┏━━

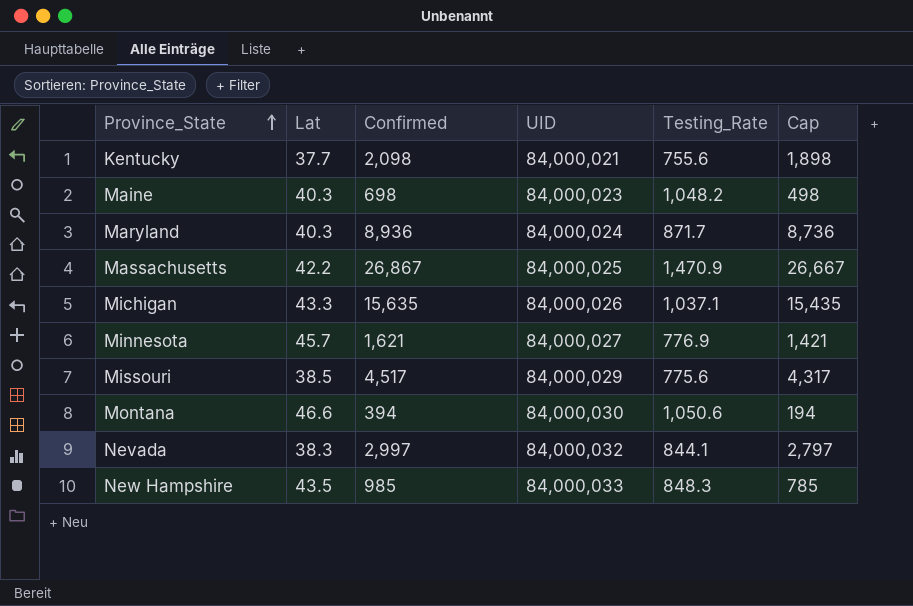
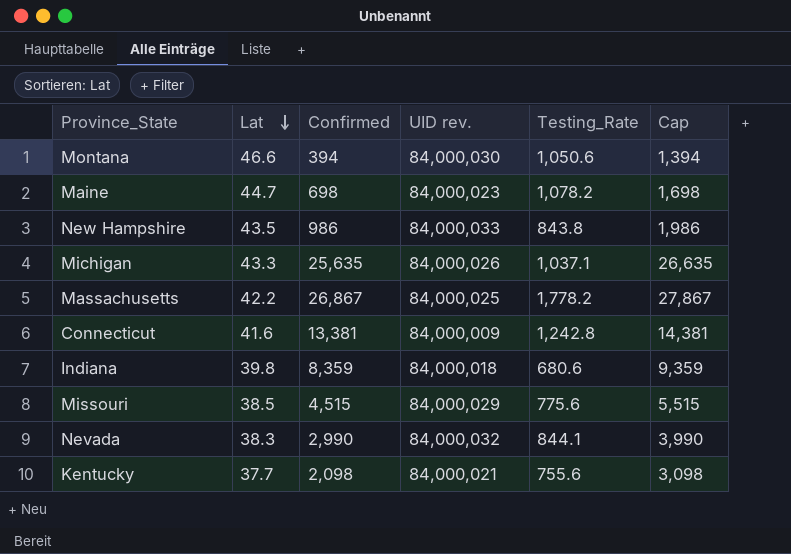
row order: Province_State ascending -> Lat descending
column name: UID -> UID rev.
column Cap | formula: [Confirmed] - 200 -> [Confirmed] + 1000
row Maryland: 40.3 | 8,936 | 84,000,024 | 871.7 | 8,736 -> none
row Minnesota: 45.7 | 1,621 | 84,000,027 | 776.9 | 1,421 -> none
Maine | Lat: 40.3 -> 44.7
Maine | Testing_Rate: 1,048.2 -> 1,078.2
New Hampshire | Confirmed: 985 -> 986
New Hampshire | Testing_Rate: 848.3 -> 843.8
Michigan | Confirmed: 15,635 -> 25,635
Massachusetts | Testing_Rate: 1,470.9 -> 1,778.2
row Connecticut: none -> 41.6 | 13,381 | 84,000,009 | 1,242.8 | 14,381
row Indiana: none -> 39.8 | 8,359 | 84,000,018 | 680.6 | 9,359
Missouri | Confirmed: 4,517 -> 4,515
Nevada | Confirmed: 2,997 -> 2,990

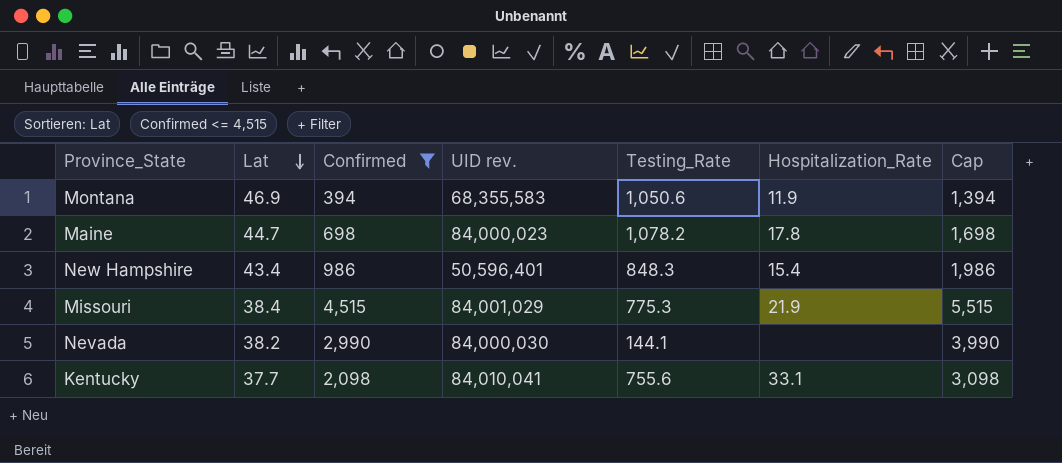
filter: none -> Confirmed <= 4,515
column Hospitalization_Rate | position: none -> 6
Montana | Lat: 46.6 -> 46.9
Montana | UID rev.: 84,000,030 -> 68,355,583
New Hampshire | Lat: 43.5 -> 43.4
New Hampshire | UID rev.: 84,000,033 -> 50,596,401
New Hampshire | Testing_Rate: 843.8 -> 848.3
Missouri | Lat: 38.5 -> 38.4
Missouri | UID rev.: 84,000,029 -> 84,001,029
Missouri | Testing_Rate: 775.6 -> 775.3
Nevada | Lat: 38.3 -> 38.2
Nevada | UID rev.: 84,000,032 -> 84,000,030
Nevada | Testing_Rate: 844.1 -> 144.1
Kentucky | UID rev.: 84,000,021 -> 84,010,041

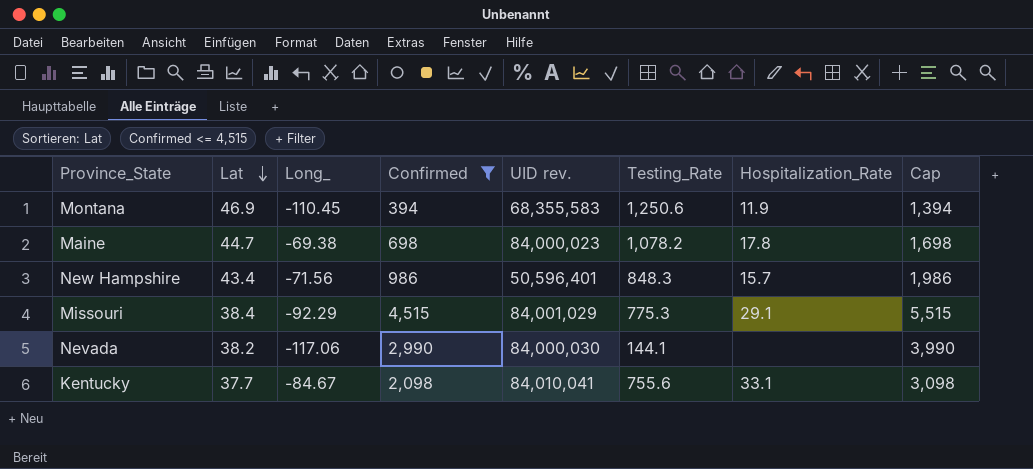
column Long_ | position: none -> 3
Montana | Testing_Rate: 1,050.6 -> 1,250.6
New Hampshire | Hospitalization_Rate: 15.4 -> 15.7
Missouri | Hospitalization_Rate: 21.9 -> 29.1

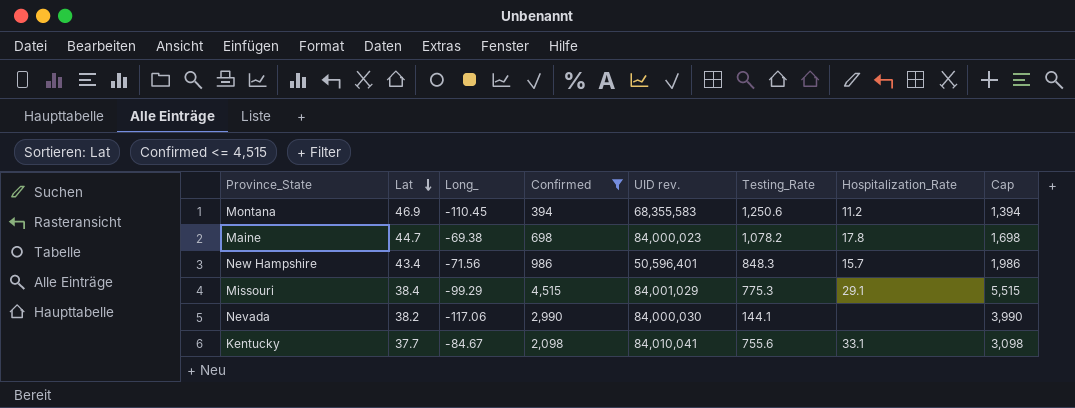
Montana | Hospitalization_Rate: 11.9 -> 11.2
Missouri | Long_: -92.29 -> -99.29

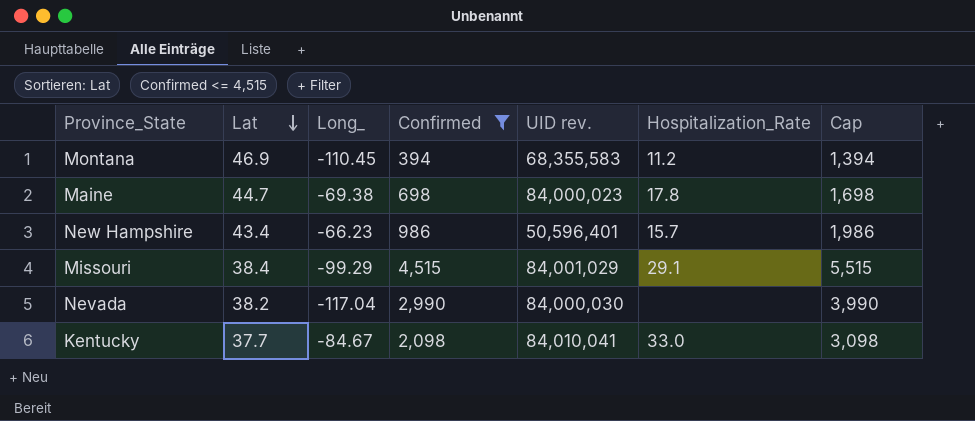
column Testing_Rate | position: 6 -> none
New Hampshire | Long_: -71.56 -> -66.23
Nevada | Long_: -117.06 -> -117.04
Kentucky | Hospitalization_Rate: 33.1 -> 33.0

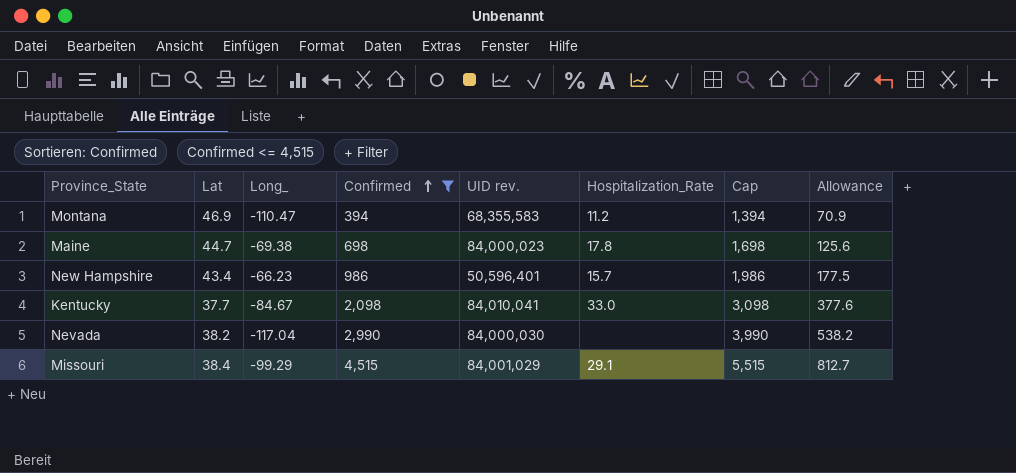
row order: Lat descending -> Confirmed ascending
column Allowance | formula: none -> [Confirmed] * 0.18
Montana | Long_: -110.45 -> -110.47

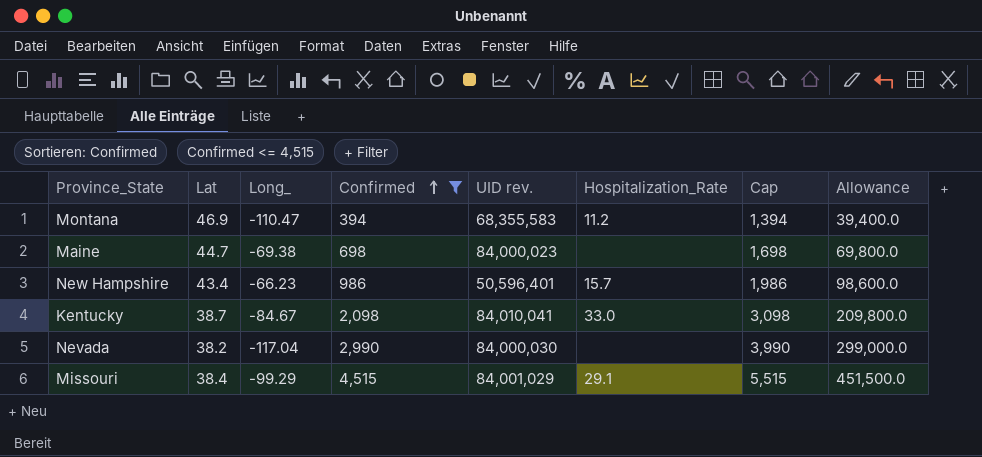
column Allowance | formula: [Confirmed] * 0.18 -> [Confirmed] * 100
Maine | Hospitalization_Rate: 17.8 -> none
Kentucky | Lat: 37.7 -> 38.7

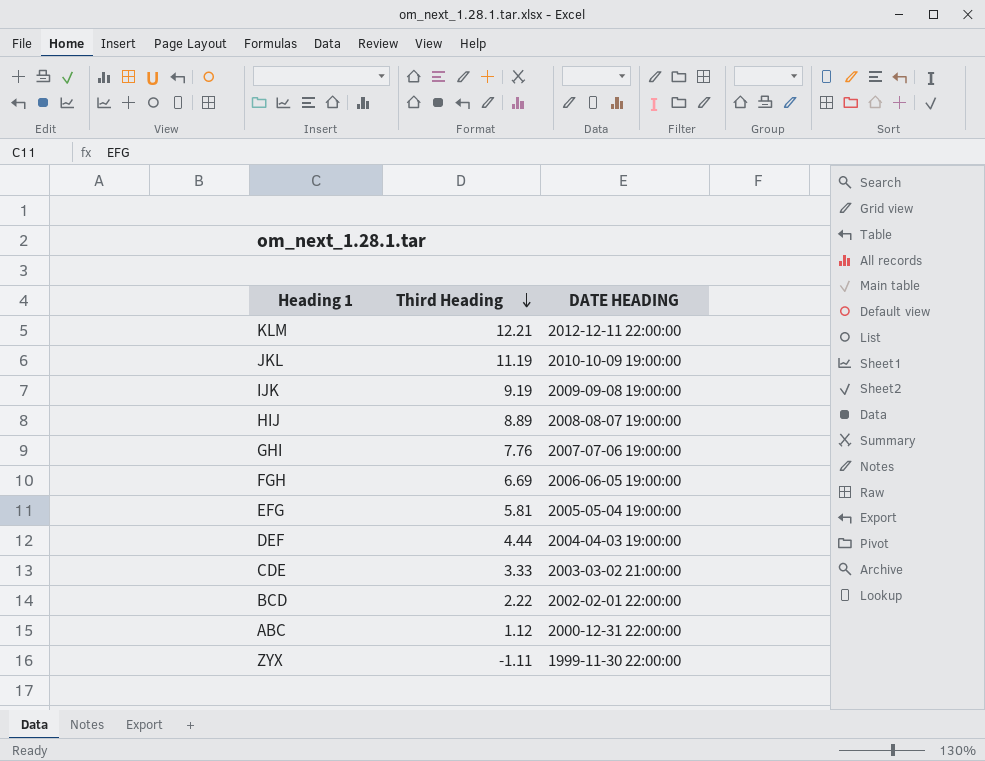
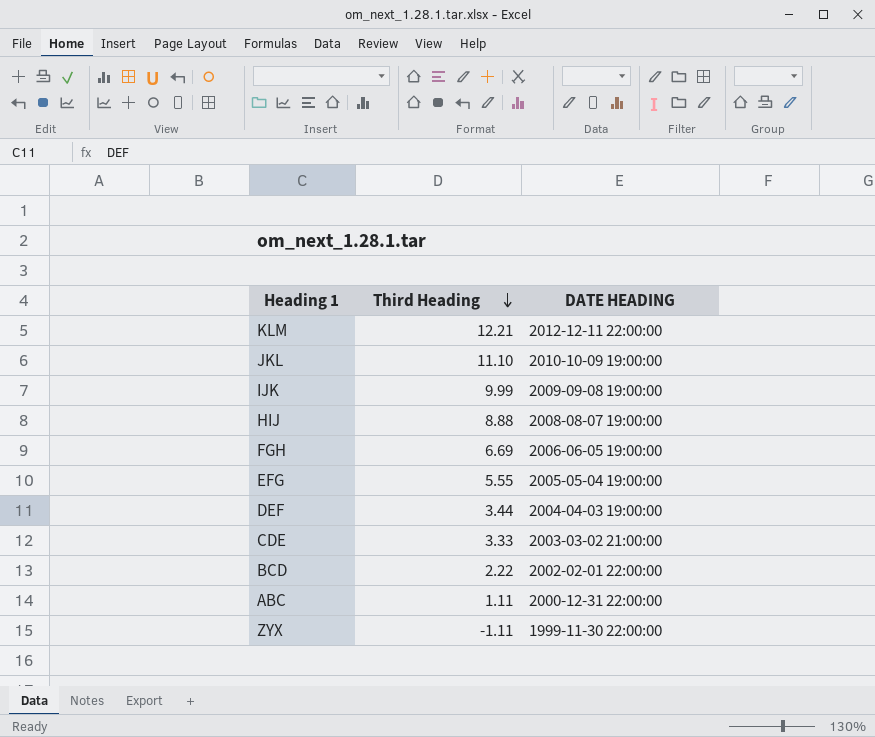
row GHI: 7.76 | 2007-07-06 19:00:00 -> none
JKL | Third Heading: 11.19 -> 11.10
IJK | Third Heading: 9.19 -> 9.99
HIJ | Third Heading: 8.89 -> 8.88
EFG | Third Heading: 5.81 -> 5.55
DEF | Third Heading: 4.44 -> 3.44
ABC | Third Heading: 1.12 -> 1.11

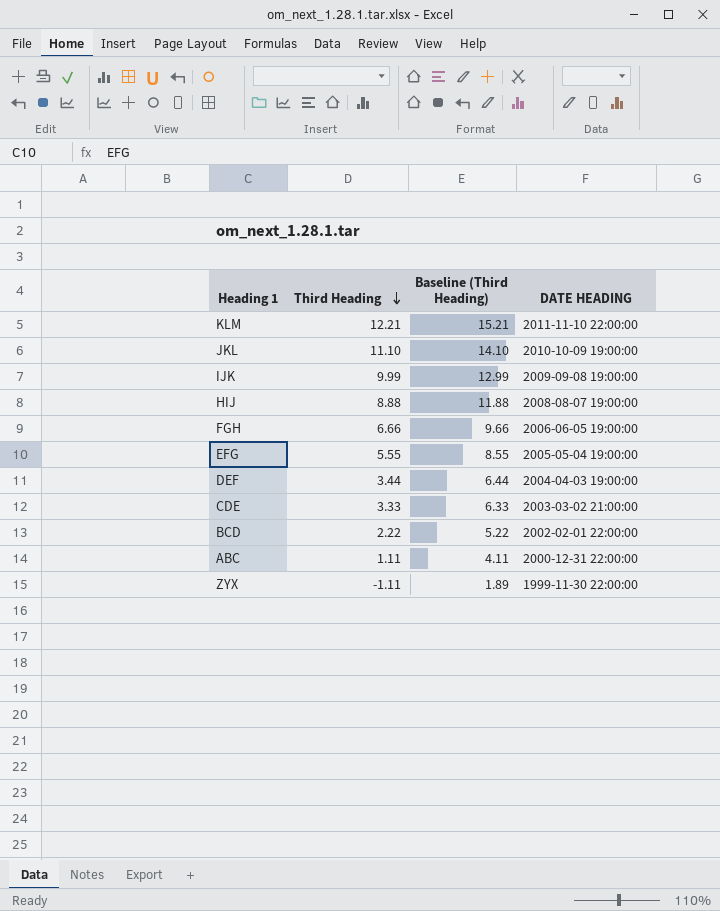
column Baseline (Third Heading) | formula: none -> [Third Heading] + 3
KLM | DATE HEADING: 2012-12-11 22:00:00 -> 2011-11-10 22:00:00
FGH | Third Heading: 6.69 -> 6.66

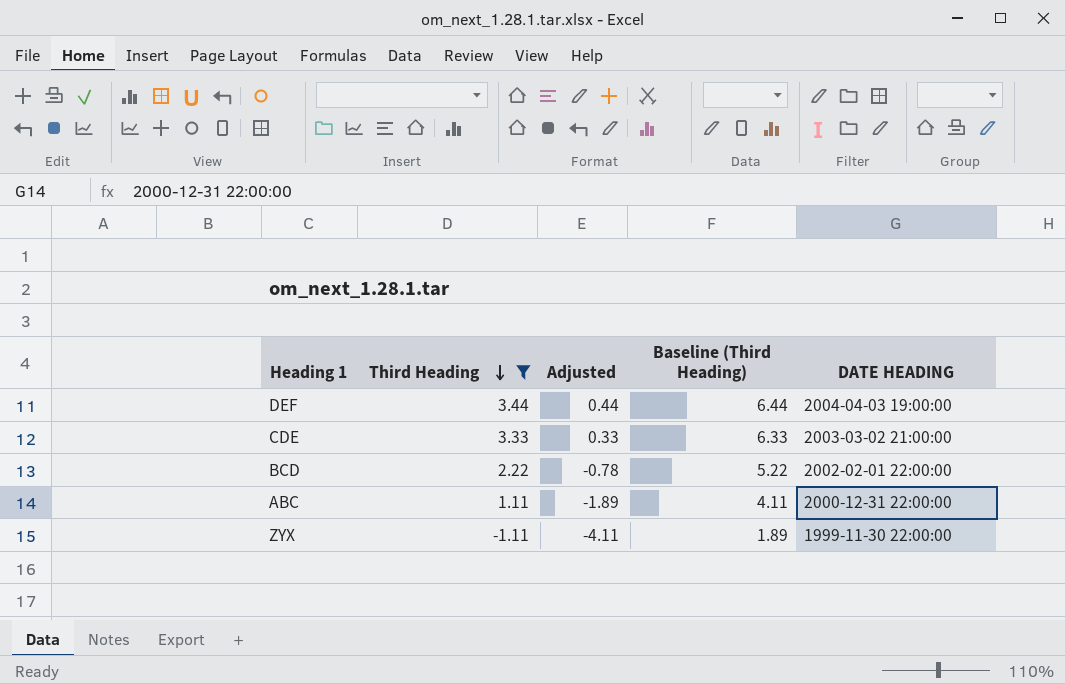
filter: none -> Third Heading <= 3.44
column Adjusted | formula: none -> [Third Heading] - 3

┗━━

Exercise directions —
Keeping every word as it is, write out all the data and omit the pictures.

Exercise output —
row order: Province_State ascending -> Lat descending
column name: UID -> UID rev.
column Cap | formula: [Confirmed] - 200 -> [Confirmed] + 1000
row Maryland: 40.3 | 8,936 | 84,000,024 | 871.7 | 8,736 -> none
row Minnesota: 45.7 | 1,621 | 84,000,027 | 776.9 | 1,421 -> none
Maine | Lat: 40.3 -> 44.7
Maine | Testing_Rate: 1,048.2 -> 1,078.2
New Hampshire | Confirmed: 985 -> 986
New Hampshire | Testing_Rate: 848.3 -> 843.8
Michigan | Confirmed: 15,635 -> 25,635
Massachusetts | Testing_Rate: 1,470.9 -> 1,778.2
row Connecticut: none -> 41.6 | 13,381 | 84,000,009 | 1,242.8 | 14,381
row Indiana: none -> 39.8 | 8,359 | 84,000,018 | 680.6 | 9,359
Missouri | Confirmed: 4,517 -> 4,515
Nevada | Confirmed: 2,997 -> 2,990

filter: none -> Confirmed <= 4,515
column Hospitalization_Rate | position: none -> 6
Montana | Lat: 46.6 -> 46.9
Montana | UID rev.: 84,000,030 -> 68,355,583
New Hampshire | Lat: 43.5 -> 43.4
New Hampshire | UID rev.: 84,000,033 -> 50,596,401
New Hampshire | Testing_Rate: 843.8 -> 848.3
Missouri | Lat: 38.5 -> 38.4
Missouri | UID rev.: 84,000,029 -> 84,001,029
Missouri | Testing_Rate: 775.6 -> 775.3
Nevada | Lat: 38.3 -> 38.2
Nevada | UID rev.: 84,000,032 -> 84,000,030
Nevada | Testing_Rate: 844.1 -> 144.1
Kentucky | UID rev.: 84,000,021 -> 84,010,041

column Long_ | position: none -> 3
Montana | Testing_Rate: 1,050.6 -> 1,250.6
New Hampshire | Hospitalization_Rate: 15.4 -> 15.7
Missouri | Hospitalization_Rate: 21.9 -> 29.1

Montana | Hospitalization_Rate: 11.9 -> 11.2
Missouri | Long_: -92.29 -> -99.29

column Testing_Rate | position: 6 -> none
New Hampshire | Long_: -71.56 -> -66.23
Nevada | Long_: -117.06 -> -117.04
Kentucky | Hospitalization_Rate: 33.1 -> 33.0

row order: Lat descending -> Confirmed ascending
column Allowance | formula: none -> [Confirmed] * 0.18
Montana | Long_: -110.45 -> -110.47

column Allowance | formula: [Confirmed] * 0.18 -> [Confirmed] * 100
Maine | Hospitalization_Rate: 17.8 -> none
Kentucky | Lat: 37.7 -> 38.7

row GHI: 7.76 | 2007-07-06 19:00:00 -> none
JKL | Third Heading: 11.19 -> 11.10
IJK | Third Heading: 9.19 -> 9.99
HIJ | Third Heading: 8.89 -> 8.88
EFG | Third Heading: 5.81 -> 5.55
DEF | Third Heading: 4.44 -> 3.44
ABC | Third Heading: 1.12 -> 1.11

column Baseline (Third Heading) | formula: none -> [Third Heading] + 3
KLM | DATE HEADING: 2012-12-11 22:00:00 -> 2011-11-10 22:00:00
FGH | Third Heading: 6.69 -> 6.66

filter: none -> Third Heading <= 3.44
column Adjusted | formula: none -> [Third Heading] - 3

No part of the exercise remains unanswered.